Records for this exercise
------------------------------------------------------------------------
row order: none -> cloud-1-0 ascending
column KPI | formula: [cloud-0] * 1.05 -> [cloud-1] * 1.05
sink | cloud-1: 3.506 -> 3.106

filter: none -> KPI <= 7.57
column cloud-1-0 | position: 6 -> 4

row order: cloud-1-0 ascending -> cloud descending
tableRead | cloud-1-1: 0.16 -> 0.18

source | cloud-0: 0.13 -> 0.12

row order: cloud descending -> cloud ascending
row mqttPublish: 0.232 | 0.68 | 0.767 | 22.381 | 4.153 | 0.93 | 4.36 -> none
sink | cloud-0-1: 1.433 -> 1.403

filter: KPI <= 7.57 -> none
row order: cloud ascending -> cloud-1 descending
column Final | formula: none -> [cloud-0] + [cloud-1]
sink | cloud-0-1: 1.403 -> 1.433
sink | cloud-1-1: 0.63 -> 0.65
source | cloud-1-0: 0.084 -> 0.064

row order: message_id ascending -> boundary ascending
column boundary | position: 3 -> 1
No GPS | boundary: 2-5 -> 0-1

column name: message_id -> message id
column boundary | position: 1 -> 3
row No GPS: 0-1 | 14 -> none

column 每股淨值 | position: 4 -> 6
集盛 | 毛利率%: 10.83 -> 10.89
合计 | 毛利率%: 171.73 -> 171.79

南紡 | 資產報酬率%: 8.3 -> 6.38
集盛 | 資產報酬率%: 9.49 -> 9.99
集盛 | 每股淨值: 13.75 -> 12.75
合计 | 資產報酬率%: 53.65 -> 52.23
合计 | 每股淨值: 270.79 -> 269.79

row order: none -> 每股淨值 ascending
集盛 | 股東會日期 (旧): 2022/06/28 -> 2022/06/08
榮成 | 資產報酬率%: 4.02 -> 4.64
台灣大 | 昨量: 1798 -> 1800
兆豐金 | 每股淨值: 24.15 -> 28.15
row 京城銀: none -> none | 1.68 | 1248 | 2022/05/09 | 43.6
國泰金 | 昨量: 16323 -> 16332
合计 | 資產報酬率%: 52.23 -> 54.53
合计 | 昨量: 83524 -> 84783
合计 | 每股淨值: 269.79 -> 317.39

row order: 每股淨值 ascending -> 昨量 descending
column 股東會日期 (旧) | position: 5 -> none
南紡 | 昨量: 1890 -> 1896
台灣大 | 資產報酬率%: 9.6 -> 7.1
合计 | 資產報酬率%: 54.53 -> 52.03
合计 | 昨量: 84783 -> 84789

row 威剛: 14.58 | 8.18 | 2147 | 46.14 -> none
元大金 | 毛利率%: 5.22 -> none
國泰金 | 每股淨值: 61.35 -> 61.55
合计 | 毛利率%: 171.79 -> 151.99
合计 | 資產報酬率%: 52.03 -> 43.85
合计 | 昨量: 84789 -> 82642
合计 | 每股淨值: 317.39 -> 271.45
------------------------------------------------------------------------
For each line above that contains the word "none", make a copy.

Written answer
row order: none -> cloud-1-0 ascending
filter: none -> KPI <= 7.57
row mqttPublish: 0.232 | 0.68 | 0.767 | 22.381 | 4.153 | 0.93 | 4.36 -> none
filter: KPI <= 7.57 -> none
column Final | formula: none -> [cloud-0] + [cloud-1]
row No GPS: 0-1 | 14 -> none
row order: none -> 每股淨值 ascending
row 京城銀: none -> none | 1.68 | 1248 | 2022/05/09 | 43.6
column 股東會日期 (旧) | position: 5 -> none
row 威剛: 14.58 | 8.18 | 2147 | 46.14 -> none
元大金 | 毛利率%: 5.22 -> none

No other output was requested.